Mengacu pengaturan tersebut, ternyata advokat pun terlibat dalam membantu masyarakat tidak mampu yang sedang berperkara di pengadilan lewat posbakum. Hanya saja mereka mendapatkan imbal jasa yang dibayarkan oleh pengadilan dari anggaran Mahkamah Agung.

Draft panduan pro bono yang didiskusikan berusaha mengusulkan secara jelas kriteria pro bono yang dilakukan advokat. Pertama, aktivitas pro bono meliputi seluruh wilayah kegiatan pelayanan hukum. Artinya tidak terbatas pada mewakili kepentingan klien dalam proses peradilan, tetapi meliputi seluruh urusan hukum bekerja.
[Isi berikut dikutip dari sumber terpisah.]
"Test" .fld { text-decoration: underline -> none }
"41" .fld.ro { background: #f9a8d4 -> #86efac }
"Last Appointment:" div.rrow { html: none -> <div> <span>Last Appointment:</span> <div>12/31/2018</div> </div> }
Mulai dari penelitian hukum, pendidikan hukum, legislasi hukum  atau pemberdayaan hukum bisa diakui sebagai bentuk pro bono. Dalam hal ini advokat pro bono dapat mengambil perannya dari hulu hingga ke hilir sepanjang hukum itu sendiri bekerja.

(Baca juga: Syarat untuk Memperoleh Bantuan Hukum).

Kedua, ada beberapa kondisi yang diusulkan tidak dapat dihitung sebagai pro bono. Misalnya memberikan bantuan hukum kepada orang lain secara gratis tanpa mengukur kondisi kemiskinan penerima atau apakah perkaranya berdampak pada kepentingan umum.

Pelayanan jasa hukum yang masih menerima imbal jasa apapun juga dianggap bukan pro bono. Apalagi jika bantuan hukum dibiayai oleh negara. Bahkan advokat yang berdonasi untuk membiayai kegiatan pro bono pun dianggap bukan sedang melakukan pro bono.